BORES Framework Terms

Config
The immutable configuration object (bores.Config) that holds all simulation parameters: timer, solver settings, convergence tolerances, well definitions, boundary conditions, rock-fluid tables, and physical controls. Because Config is frozen, modifications require creating a new instance using copy() or with_updates().
DataStore
The abstract base class for all storage backends in BORES. Concrete implementations include ZarrStore, HDF5Store, JSONStore, and YAMLStore. Stores support dump(), load(), append(), and entries() operations and can be used as context managers for efficient persistent-handle access.
ModelAnalyst
The post-simulation analysis class (bores.analyses.ModelAnalyst) that accepts a collection of ModelState objects and provides methods for computing recovery factors, drive indices, sweep efficiency, decline curves, material balance, and other reservoir engineering metrics.
ModelState
A snapshot of the entire simulation state at a single timestep, containing the reservoir model (with current pressures, saturations, and fluid properties), production/injection volumes, and timing information. ModelState objects are yielded by the simulation generator and can be persisted to a DataStore.
PVT tables
Pre-computed lookup tables (bores.PVTTables) that map pressure to fluid properties (formation volume factor, viscosity, density, compressibility, solution GOR). Using PVT tables instead of correlations replaces floating-point arithmetic with interpolation, which is typically 2 to 5x faster for large grids.
ReservoirModel
The central data object (bores.ReservoirModel) that contains the grid geometry, rock properties (porosity, permeability, compressibility), fluid properties (pressure, saturations, PVT data), and initial conditions.
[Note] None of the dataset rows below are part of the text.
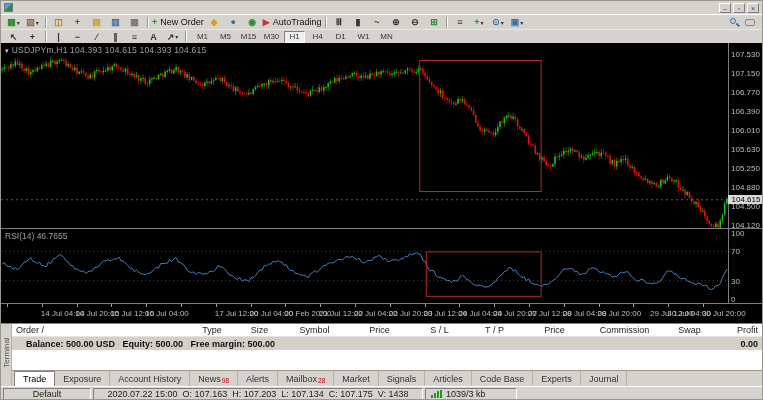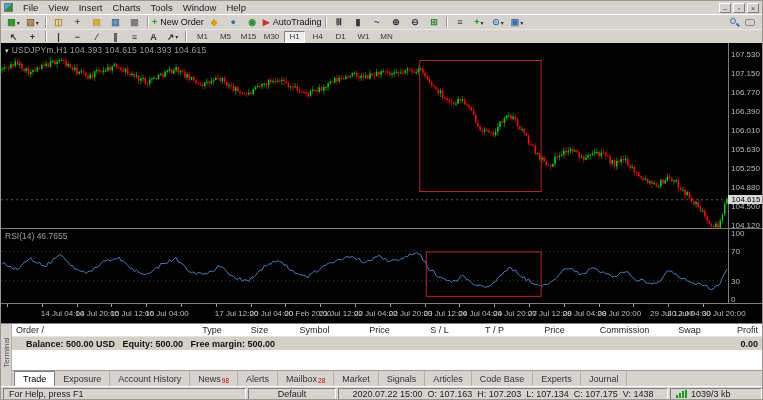--- a/index.html
+++ b/index.html
@@ -95,15 +95,6 @@
 
   <div class="menubar">
     <span class="appicon"></span>
-    <div id="menu-items" style="display:flex;">
-        <span class="menu-item">File</span>
-        <span class="menu-item">View</span>
-        <span class="menu-item">Insert</span>
-        <span class="menu-item">Charts</span>
-        <span class="menu-item">Tools</span>
-        <span class="menu-item">Window</span>
-        <span class="menu-item">Help</span>
-      </div>
     <div class="win-controls" id="win-controls">
         <span class="win-btn">–</span>
         <span class="win-btn">▫</span>

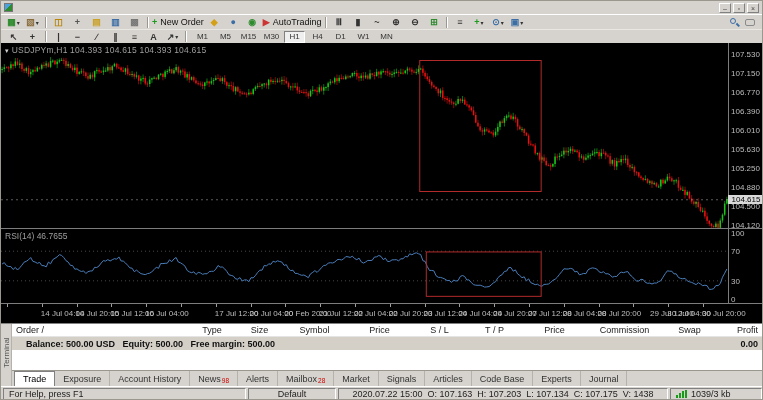--- a/index.html
+++ b/index.html
@@ -1022,7 +1022,6 @@
   </div>
 
   <div class="statusbar">
-    <div class="cell help">For Help, press F1</div>
     <div class="cell profile">Default</div>
     <div class="cell ohlc">2020.07.22 15:00  O: 107.163  H: 107.203  L: 107.134  C: 107.175  V: 1438</div>
     <div class="cell conn">

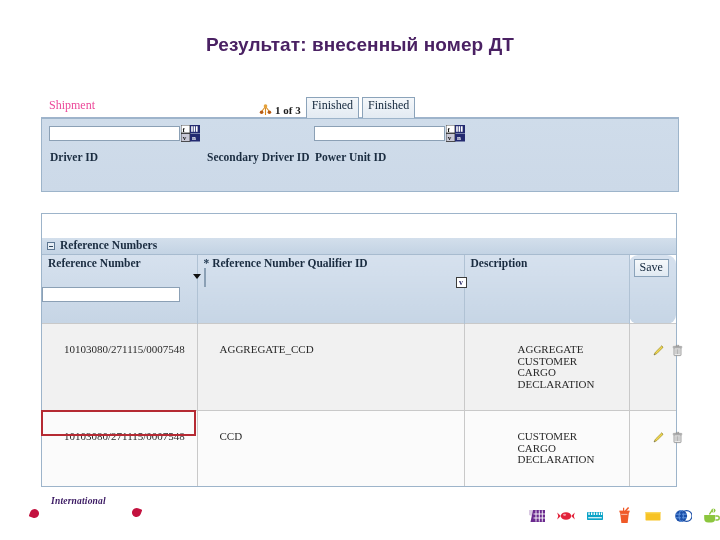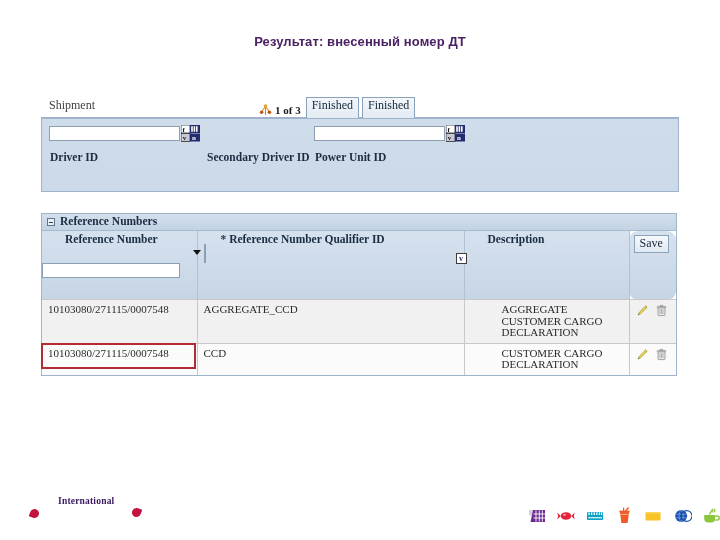--- a/index.html
+++ b/index.html
@@ -22,7 +22,7 @@
     left: 0;
     width: 720px;
     text-align: center;
-    font-size: 13px;
+    font-size: 19px;
     font-weight: bold;
     color: #4a2163;
     letter-spacing: 0.1px;

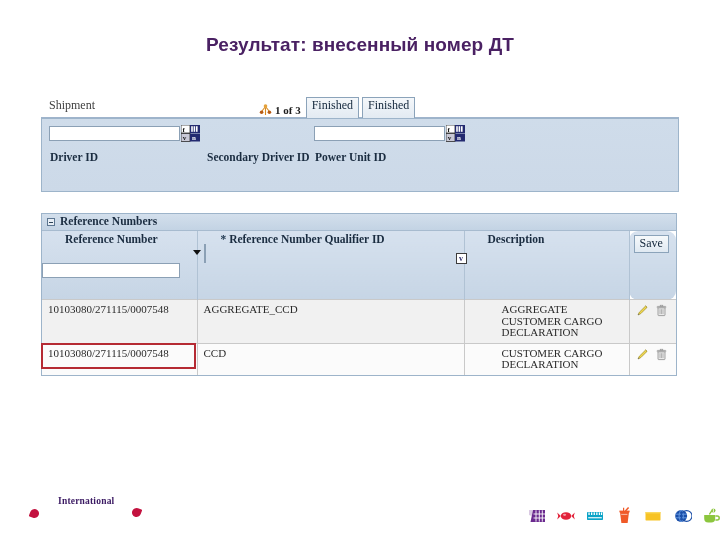--- a/index.html
+++ b/index.html
@@ -50,7 +50,7 @@
     left: 8px;
     top: 2px;
     font-size: 12px;
-    color: #404040;
+    color: #ec4899;
     font-family: "Liberation Serif", serif;
     text-align: right;
   }

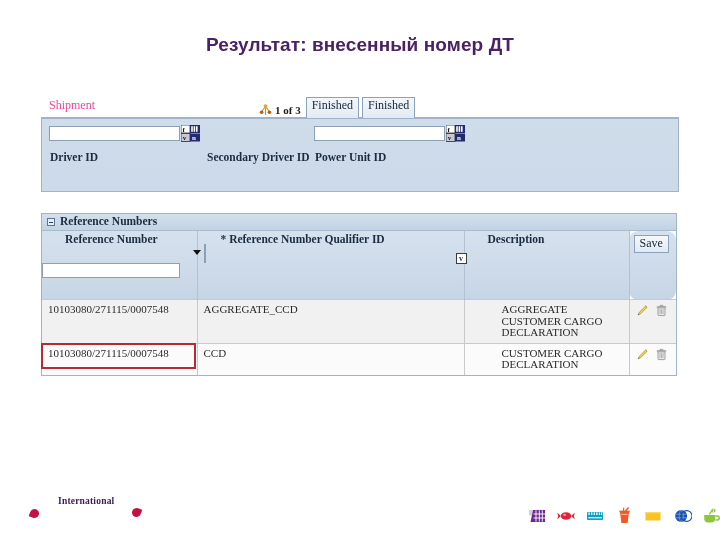--- a/index.html
+++ b/index.html
@@ -164,6 +164,7 @@
     background: linear-gradient(#d3dfec, #c3d3e4);
     border-bottom: 1px solid #a7bbcf;
     position: relative;
+    margin-top: 24px;
   }
   .collapse-box {
     position: absolute;

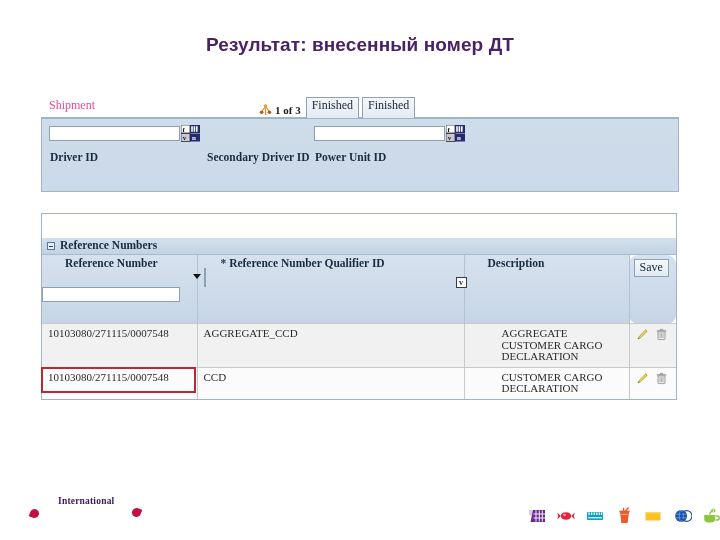--- a/index.html
+++ b/index.html
@@ -223,7 +223,7 @@
     font-size: 11.5px;
     font-weight: bold;
     color: #1a2c40;
-    padding-left: 23px;
+    padding-left: 6px;
     display: block;
     white-space: nowrap;
   }

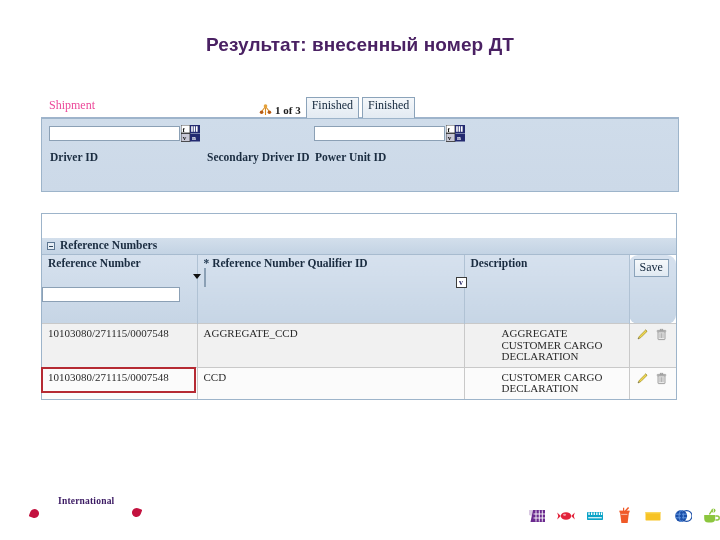--- a/index.html
+++ b/index.html
@@ -205,7 +205,7 @@
   }
   table.ref-table td {
     vertical-align: top;
-    padding: 0;
+    padding: 16px;
   }
   .col-num   { width: 155px; }
   .col-qual  { width: 267px; }

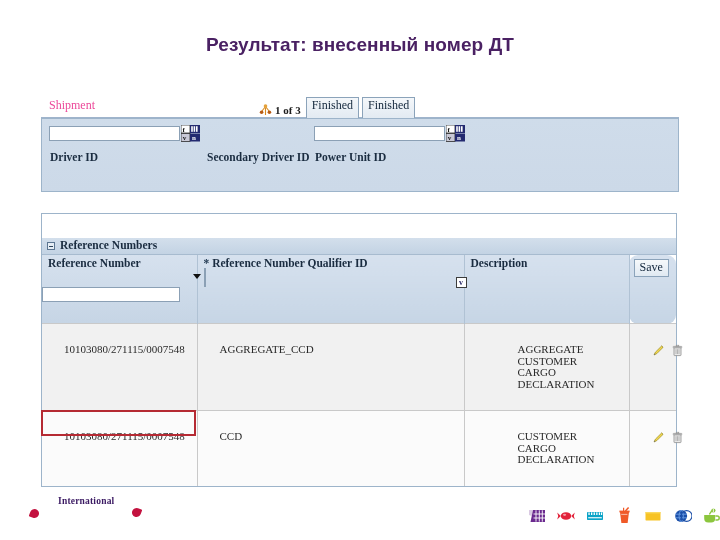--- a/index.html
+++ b/index.html
@@ -353,8 +353,9 @@
     font-size: 9.5px;
     color: #3b1a63;
     letter-spacing: 0.2px;
-    margin-left: 28px;
+    margin-left: 21px;
     margin-top: 1px;
+    font-style: italic;
   }
   .logo-swash {
     position: absolute;

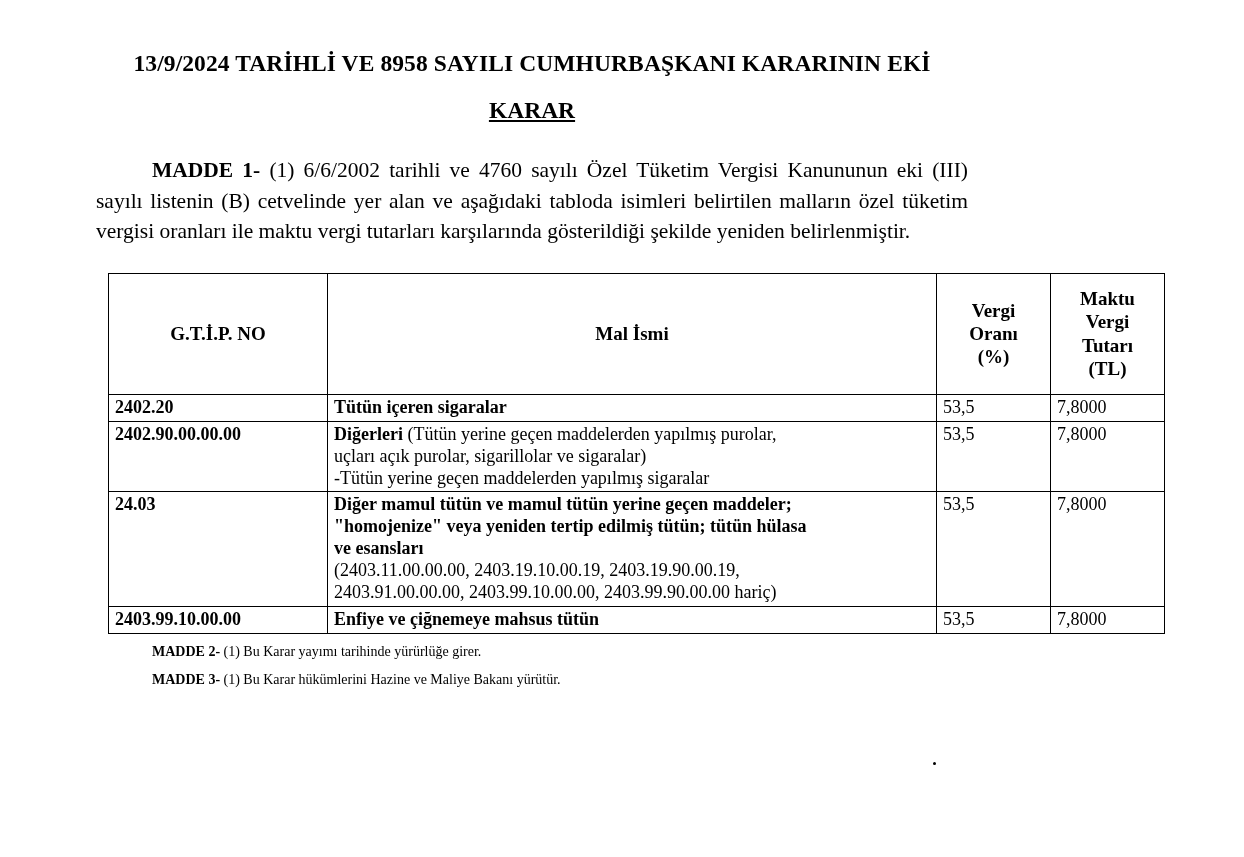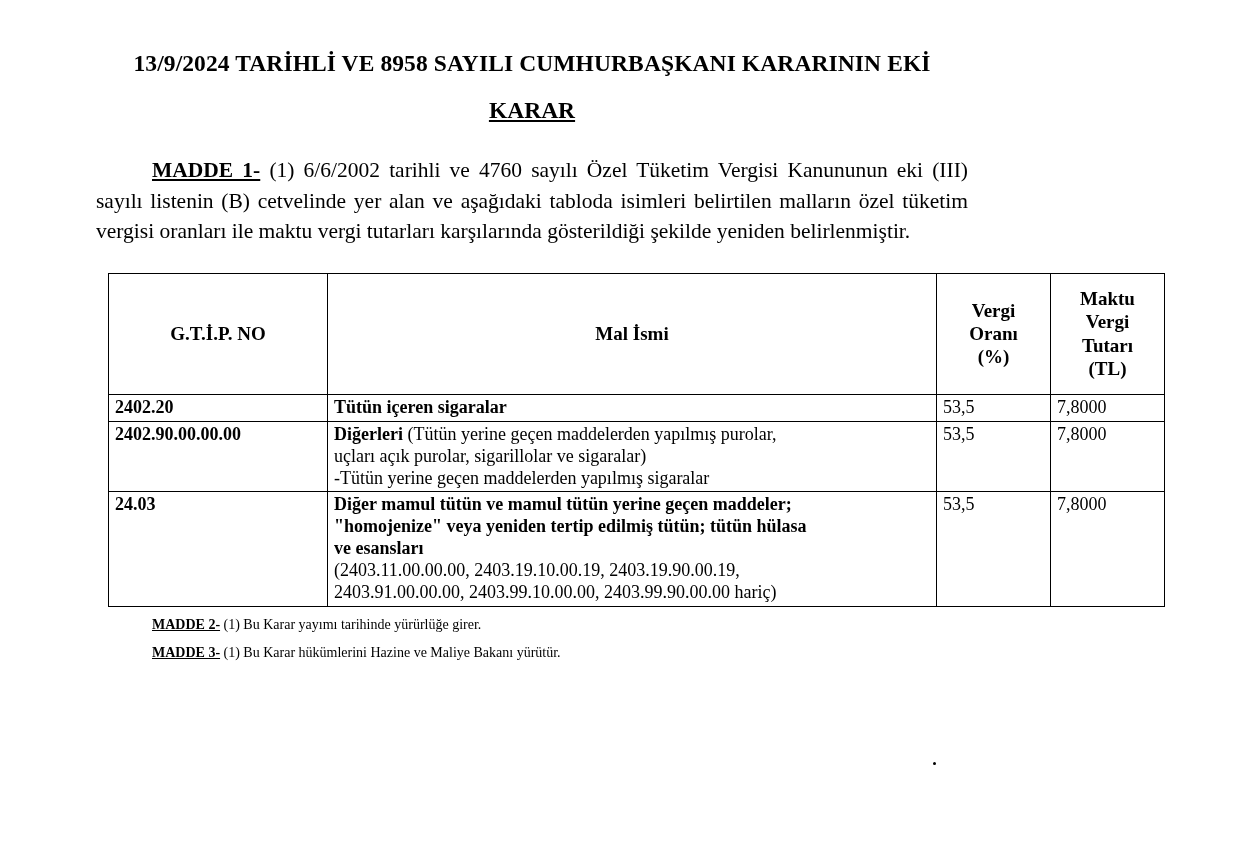--- a/index.html
+++ b/index.html
@@ -51,7 +51,6 @@
   }
   .madde-label {
     font-weight: bold;
-    text-decoration: underline;
   }
   table.tax-table {
     border-collapse: collapse;

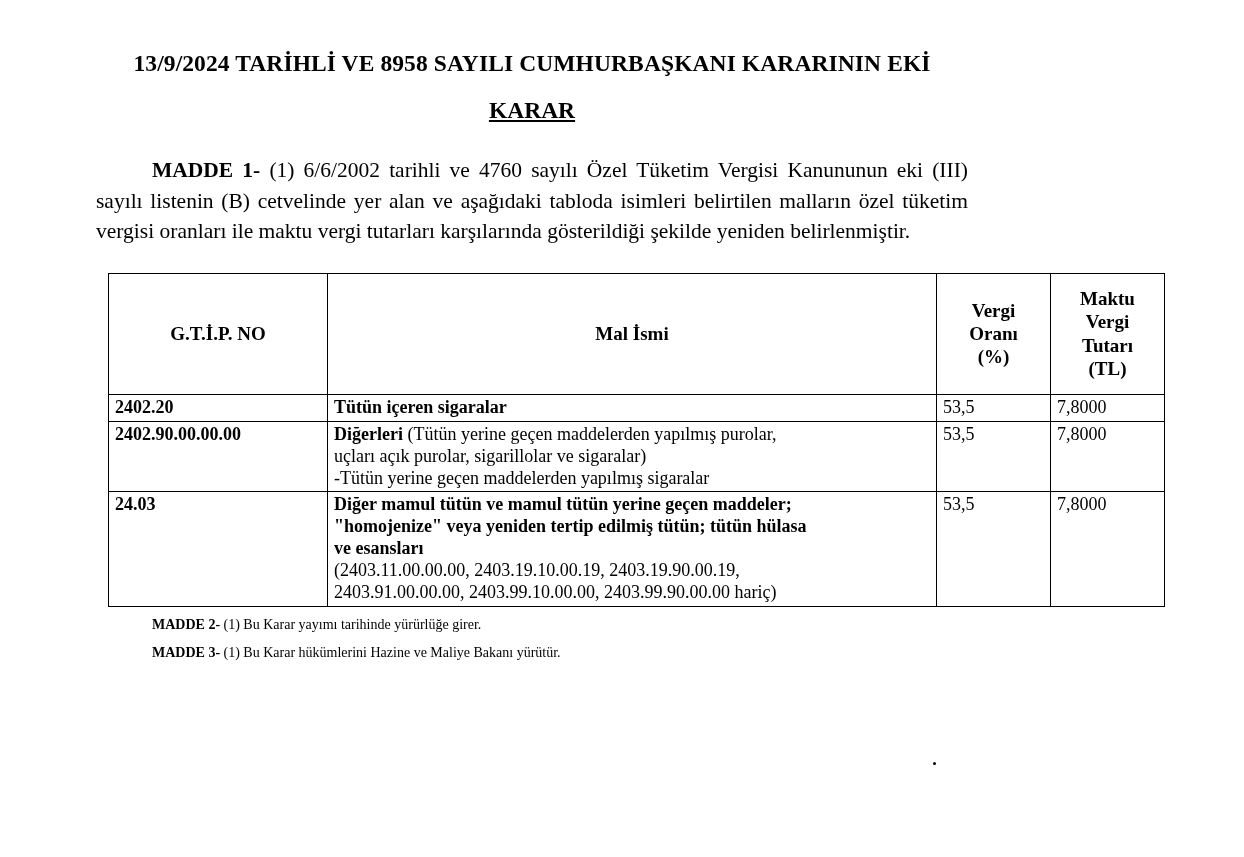--- a/index.html
+++ b/index.html
@@ -184,6 +184,14 @@
         <td class="c-num num-top">7,8000</td>
       </tr>
 
+      <tr>
+        <td class="c-gtip">2403.99.10.00.00</td>
+        <td class="c-mal">
+          <span class="bold-run">Enfiye ve çiğnemeye mahsus tütün</span>
+        </td>
+        <td class="c-num">53,5</td>
+        <td class="c-num">7,8000</td>
+      </tr>
 
     </tbody>
   </table>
The model is immutable; each timestep produces a new model with updated state.
Rock-fluid tables
Tabular data (bores.RockFluidTables) defining relative permeability and capillary pressure as functions of saturation for each rock type in the model. These tables control how easily each phase flows and how saturations distribute within the reservoir.
Run
A serializable bundle (bores.Run) that pairs a ReservoirModel with a Config and optional metadata (name, description, tags). A Run is callable and iterable: iterating over it executes the simulation and yields ModelState objects. Saving a Run to a file captures the complete simulation definition for later reproduction.
StateStream
A memory-efficient wrapper (bores.StateStream) around the simulation generator that persists states to a DataStore as they are produced. The stream acts as both a context manager and an iterator, keeping peak memory proportional to the batch size rather than the total number of states. Supports background I/O, checkpointing, filtering, and replay.
Task pool
A ThreadPoolExecutor passed to Config via the task_pool parameter that enables concurrent matrix assembly during simulation. The pressure solver submits up to 3 independent assembly stages and the saturation solver submits up to 2, so a pool with 3 workers covers both without waste. Created using the bores.new_task_pool() context manager.